Thanks for your time,

Cassie McDaniel

I’m definitely not saying your cover letter should sound like me – it should very much sound like you – but you really don’t have to reinvent the wheel for this or spend too much time on it. Keep it straightforward, brief (for crying out loud keep it brief), and be honest about why you’re interested.

The cover letter is just the beginning. It’s getting that foot in the door, which I acknowledge can be difficult. I hope this makes it easier.  Tomorrow I’ll share some tips for improving your design portfolio which will be the real clincher! ‘Til then, amigos.

June 15, 2015

Design Hiring Process

This week I am sharing a series of posts to reach design candidates in far-flung corners of the Internet to fill this UX/UI designer role at Mozilla Foundation, and to improve the quality of design candidates everywhere! Check this post for a listing of all the topics as I post them.

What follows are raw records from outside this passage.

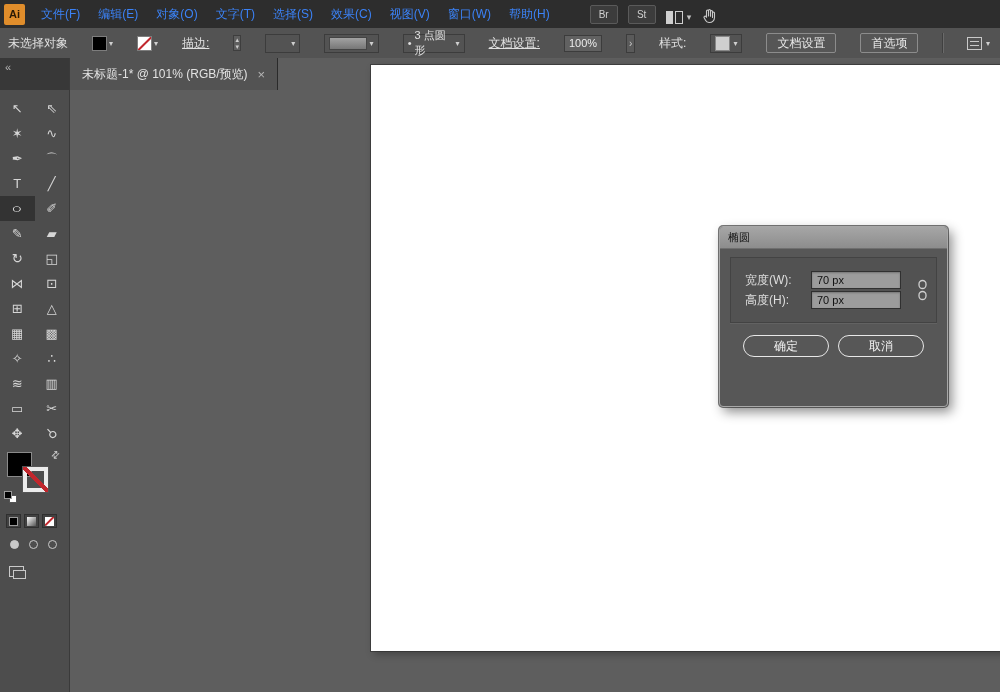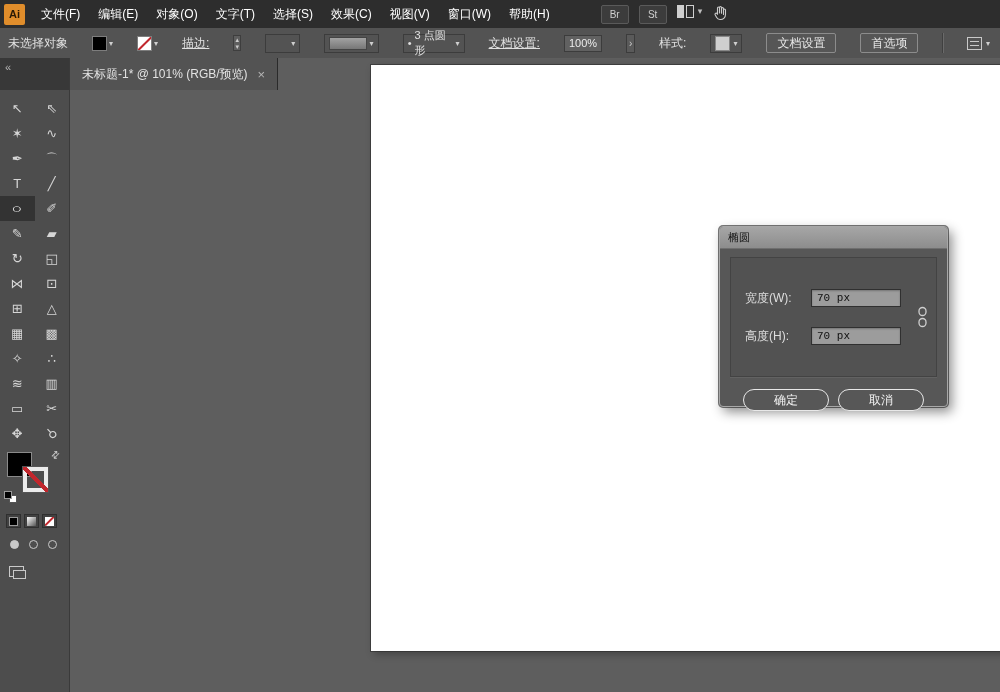"文件(F)" .menu-item { color: #ffffff -> #3b82f6 }
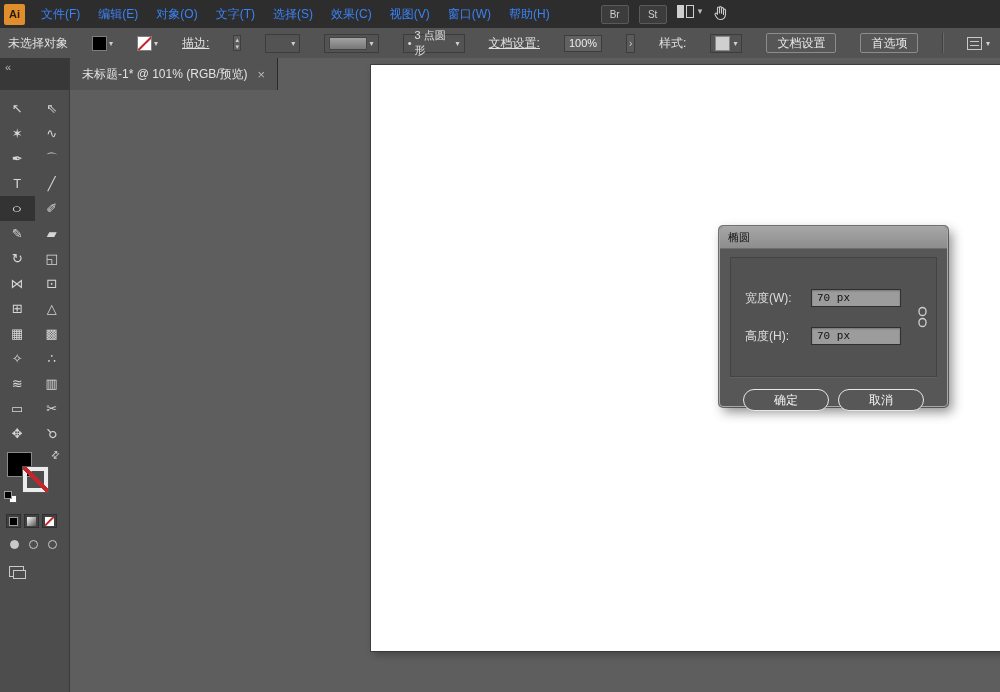"Br" .appbar-right { align-items: flex-start -> flex-end; margin-left: 42px -> 31px }
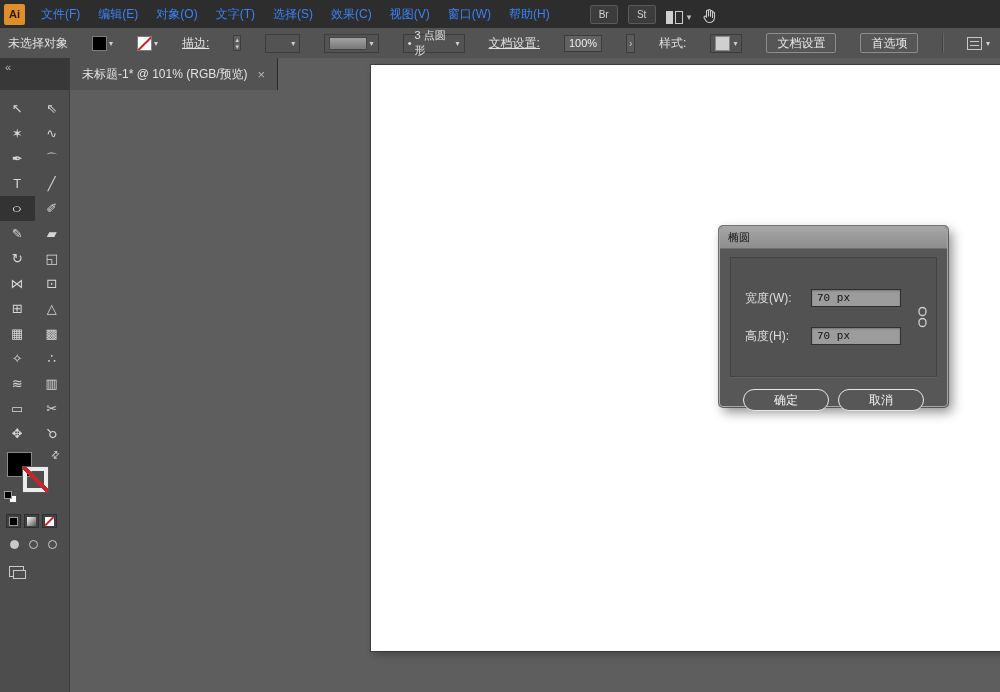"宽度(W):" .field-row { margin: 20px 0 -> 2px 0 }
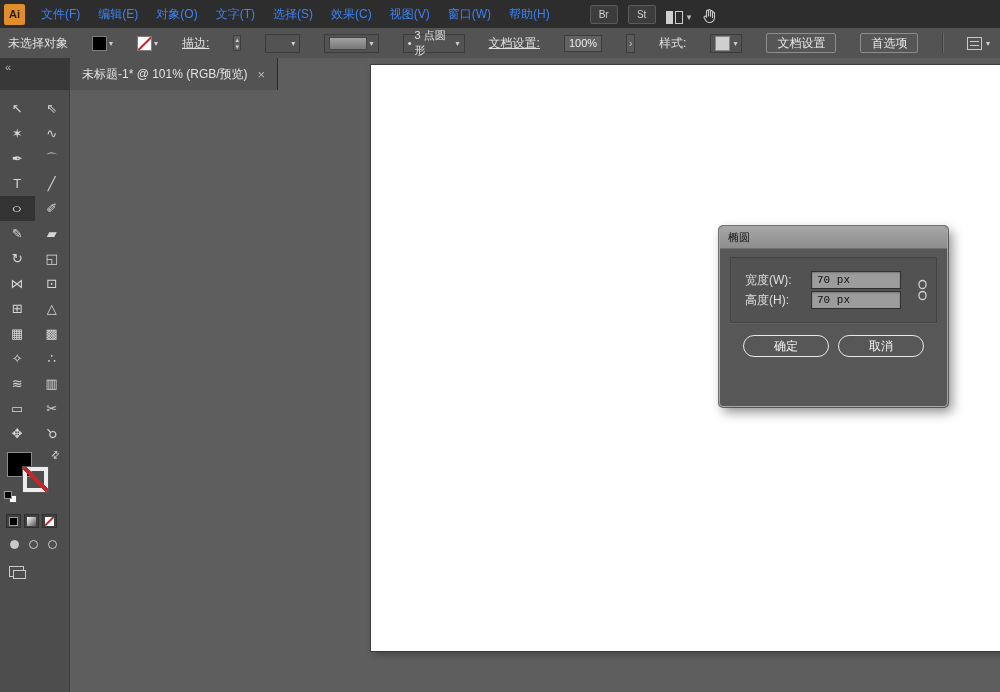"70 px" .field-input { font-family: Liberation Mono, monospace -> Liberation Sans, sans-serif }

First: a warning. Everything I’m writing about over the next few days is dependent on a number of factors – who I am, who you are, what kind of organization I work at, what industry we’re in, what time of day it is and whether or not it is raining. Nothing is a rule. Please don’t do exactly what I tell you; adjust it as necessary. My main objective is to just offer insight, a small glimpse behind the hiring curtains, data points – so that you can go forward and make your own informed decisions about what to do or say, what not to do or say. If some of this advice helps you find a job, amazing, the Internet works! If it prevents you from getting a job, then Brett Gaylor my previous boss taught me everything I know. :)

Okay, now that the disclaimer is out of the way!

Tomorrow we’ll get into the nitty gritty of how to be a better applicant, but today I wanted to start with outlining the hiring process. We’ve all been there as applicants, but not everyone’s been on the other side of the fence doing the hiring and it can be helpful to know how things look from the employer’s perspective. I’ll show you how it works on my team at Mozilla (other teams at Mozilla will be different).

For the record, “How does your hiring process work?” is also a perfectly legitimate question to ask in your first interview no matter where you are interviewing. It will help you avoid the stress of not knowing response timelines or how much time you need to set aside for future interviews or other activities you might be asked to do.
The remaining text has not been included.